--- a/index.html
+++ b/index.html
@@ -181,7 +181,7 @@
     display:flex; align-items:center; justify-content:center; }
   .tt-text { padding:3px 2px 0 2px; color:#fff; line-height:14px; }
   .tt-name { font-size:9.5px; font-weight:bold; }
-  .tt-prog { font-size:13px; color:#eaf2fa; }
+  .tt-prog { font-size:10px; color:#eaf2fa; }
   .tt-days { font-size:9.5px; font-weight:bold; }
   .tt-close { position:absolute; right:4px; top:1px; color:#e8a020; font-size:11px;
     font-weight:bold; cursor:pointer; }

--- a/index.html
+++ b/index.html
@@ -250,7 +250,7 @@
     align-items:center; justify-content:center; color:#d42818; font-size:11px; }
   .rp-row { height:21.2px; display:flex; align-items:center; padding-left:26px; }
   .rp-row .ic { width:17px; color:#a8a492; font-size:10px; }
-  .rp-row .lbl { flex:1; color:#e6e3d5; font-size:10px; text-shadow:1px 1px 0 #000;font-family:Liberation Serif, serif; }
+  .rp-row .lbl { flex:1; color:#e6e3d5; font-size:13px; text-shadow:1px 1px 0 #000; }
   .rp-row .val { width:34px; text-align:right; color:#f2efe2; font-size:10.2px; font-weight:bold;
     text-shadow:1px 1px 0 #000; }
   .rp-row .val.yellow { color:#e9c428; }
---
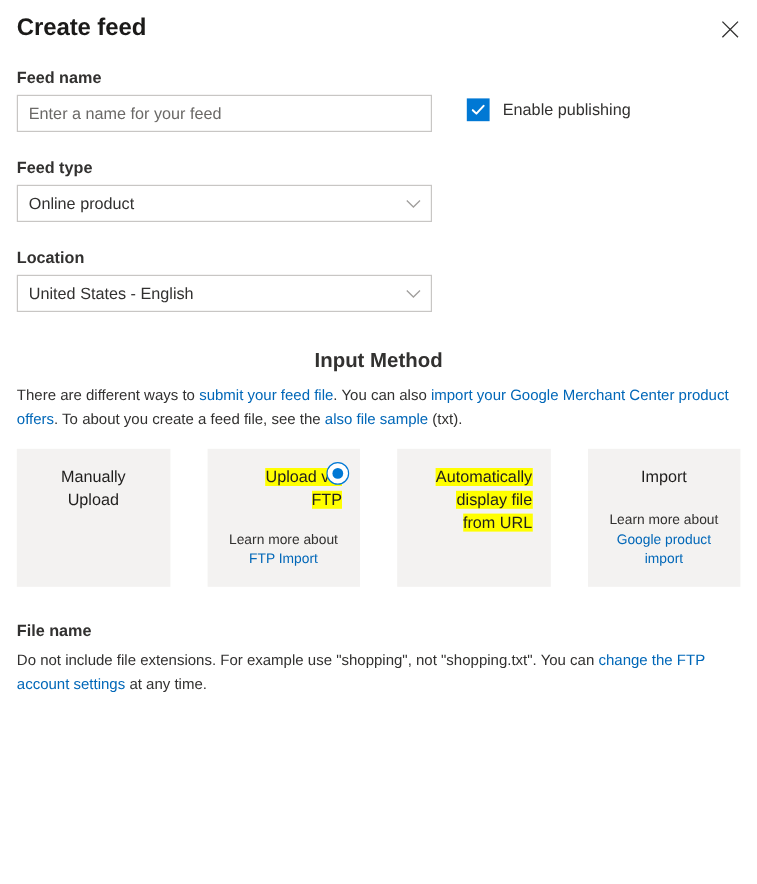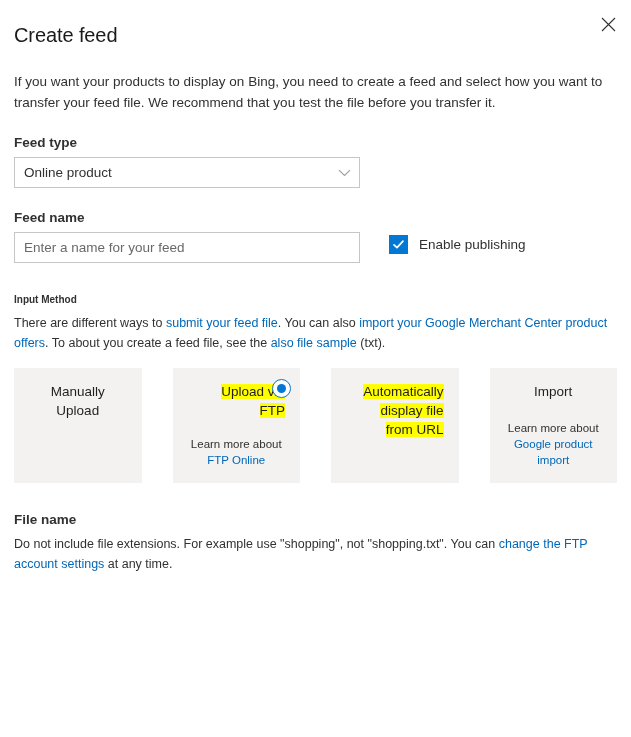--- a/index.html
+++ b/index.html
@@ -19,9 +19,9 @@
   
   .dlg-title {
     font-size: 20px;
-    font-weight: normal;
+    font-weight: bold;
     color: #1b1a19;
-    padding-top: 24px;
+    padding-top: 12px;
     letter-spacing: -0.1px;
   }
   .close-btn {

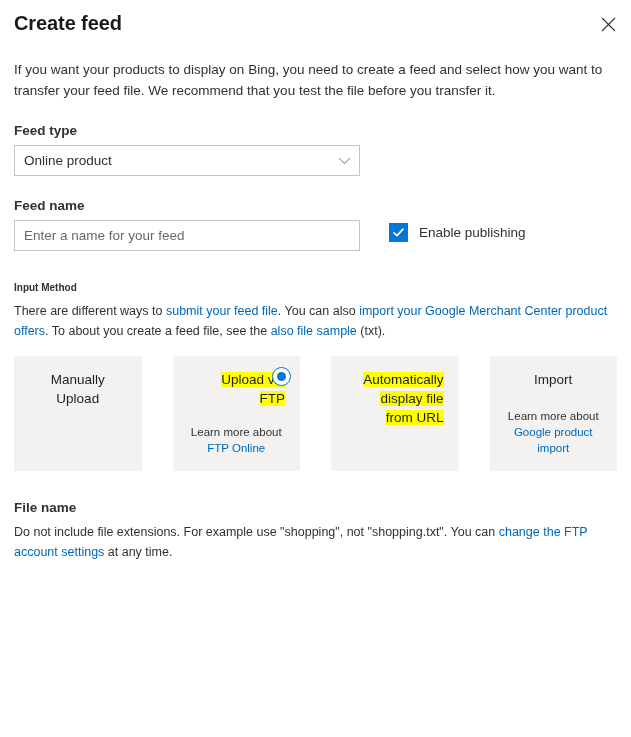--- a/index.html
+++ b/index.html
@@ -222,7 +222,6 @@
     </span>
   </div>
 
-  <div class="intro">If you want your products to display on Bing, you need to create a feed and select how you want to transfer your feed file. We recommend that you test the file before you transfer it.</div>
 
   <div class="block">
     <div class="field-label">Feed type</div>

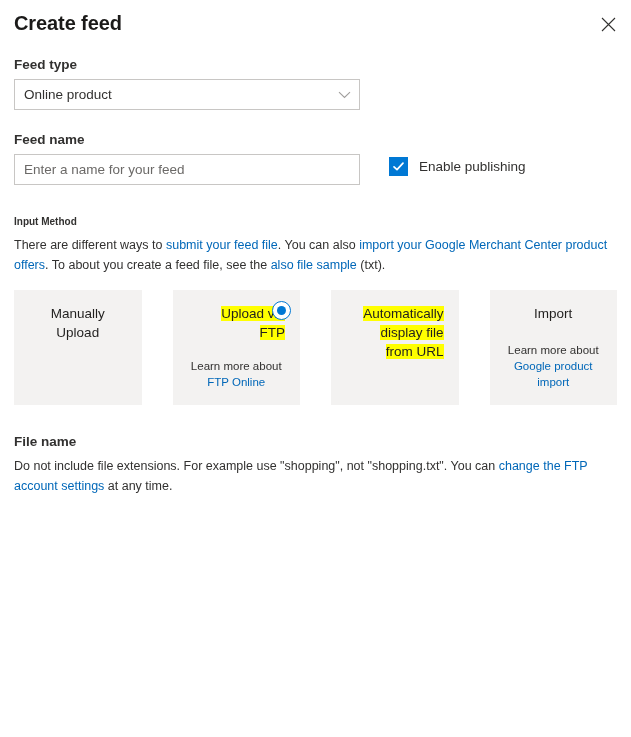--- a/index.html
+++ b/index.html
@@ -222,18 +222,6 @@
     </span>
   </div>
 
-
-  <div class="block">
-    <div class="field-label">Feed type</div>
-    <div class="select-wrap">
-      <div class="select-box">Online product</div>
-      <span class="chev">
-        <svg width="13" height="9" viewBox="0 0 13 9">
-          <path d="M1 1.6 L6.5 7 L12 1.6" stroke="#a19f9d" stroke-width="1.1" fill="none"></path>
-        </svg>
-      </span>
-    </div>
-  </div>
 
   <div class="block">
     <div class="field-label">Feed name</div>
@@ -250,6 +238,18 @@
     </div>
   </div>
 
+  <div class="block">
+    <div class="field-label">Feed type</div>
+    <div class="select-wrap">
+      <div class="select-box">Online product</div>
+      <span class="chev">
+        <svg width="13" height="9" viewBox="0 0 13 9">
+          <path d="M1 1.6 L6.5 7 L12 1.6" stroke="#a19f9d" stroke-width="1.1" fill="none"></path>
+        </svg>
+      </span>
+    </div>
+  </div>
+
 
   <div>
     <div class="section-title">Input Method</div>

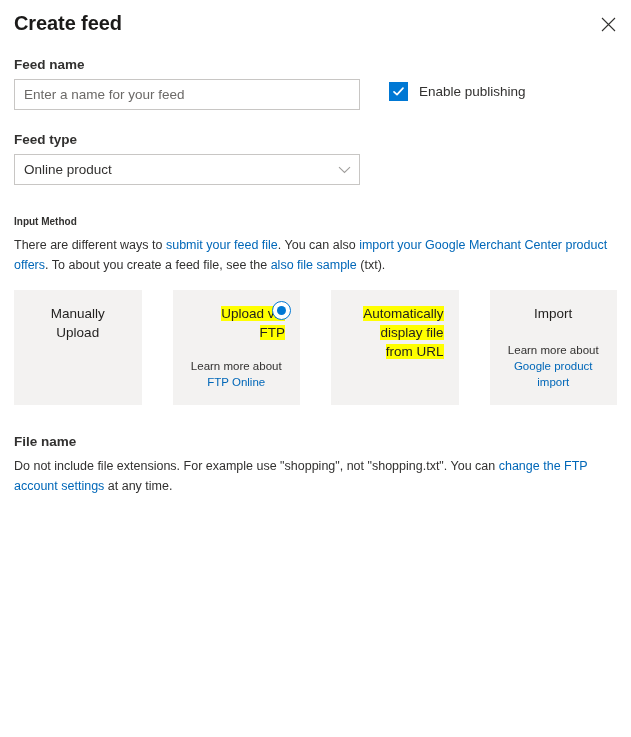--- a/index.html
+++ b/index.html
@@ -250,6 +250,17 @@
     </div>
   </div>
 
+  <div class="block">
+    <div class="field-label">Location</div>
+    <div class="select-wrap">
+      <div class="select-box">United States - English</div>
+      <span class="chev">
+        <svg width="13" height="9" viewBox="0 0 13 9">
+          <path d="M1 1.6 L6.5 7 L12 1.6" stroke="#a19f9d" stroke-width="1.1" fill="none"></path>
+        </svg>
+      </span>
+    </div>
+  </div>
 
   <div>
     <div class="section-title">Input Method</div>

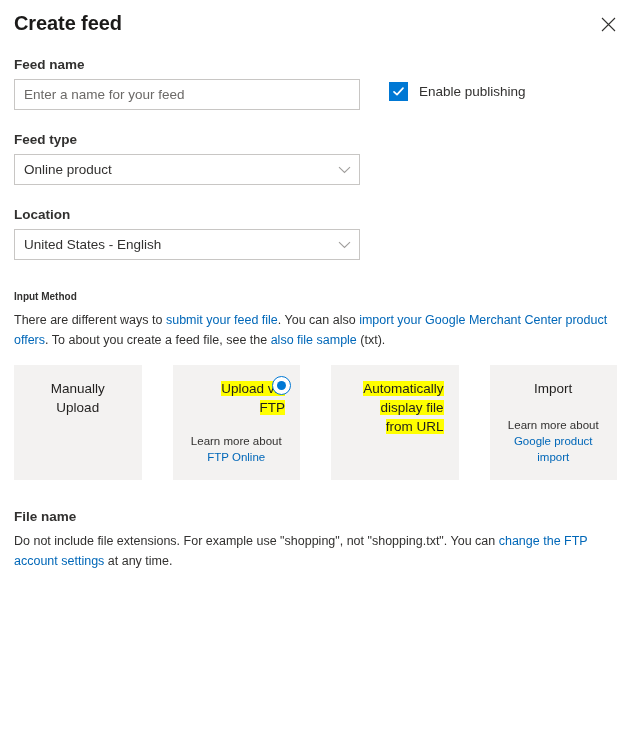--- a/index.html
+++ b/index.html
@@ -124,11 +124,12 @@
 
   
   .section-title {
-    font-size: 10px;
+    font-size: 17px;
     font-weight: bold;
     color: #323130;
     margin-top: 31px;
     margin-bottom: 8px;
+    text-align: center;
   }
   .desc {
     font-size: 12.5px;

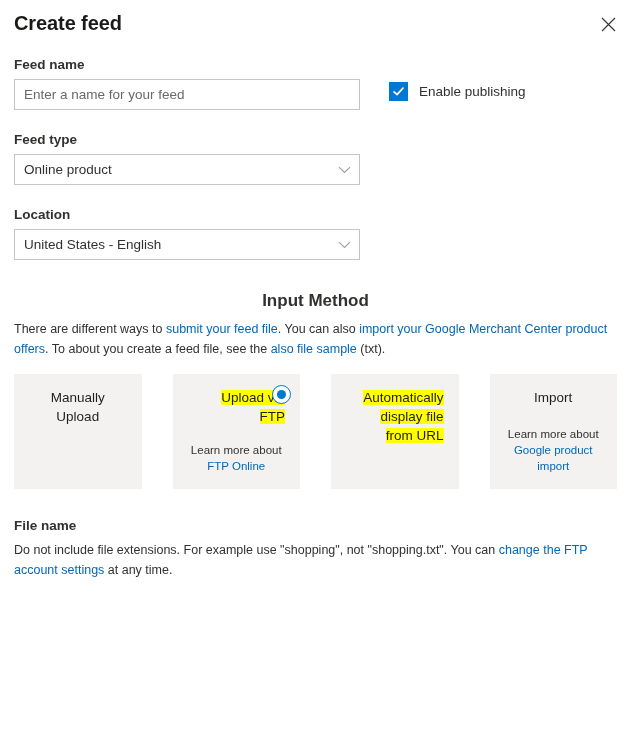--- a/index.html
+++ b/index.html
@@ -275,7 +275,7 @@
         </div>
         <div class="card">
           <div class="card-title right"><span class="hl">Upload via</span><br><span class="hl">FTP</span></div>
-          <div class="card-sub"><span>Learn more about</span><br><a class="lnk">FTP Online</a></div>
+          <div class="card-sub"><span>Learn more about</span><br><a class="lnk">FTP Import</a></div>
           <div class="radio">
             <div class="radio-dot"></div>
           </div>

PROBLEM STATEMENT >> Could you return all lines from the data above that contain the string "bold"?

SOLUTION FOR THIS TASK >>
   .tt-name { font-size:9.5px; font-weight:bold; }
   .tt-days { font-size:9.5px; font-weight:bold; }
     font-weight:bold; cursor:pointer; }
   .rp-row .val { width:34px; text-align:right; color:#f2efe2; font-size:10.2px; font-weight:bold;
+    font-weight: bold;
     font-weight: bold;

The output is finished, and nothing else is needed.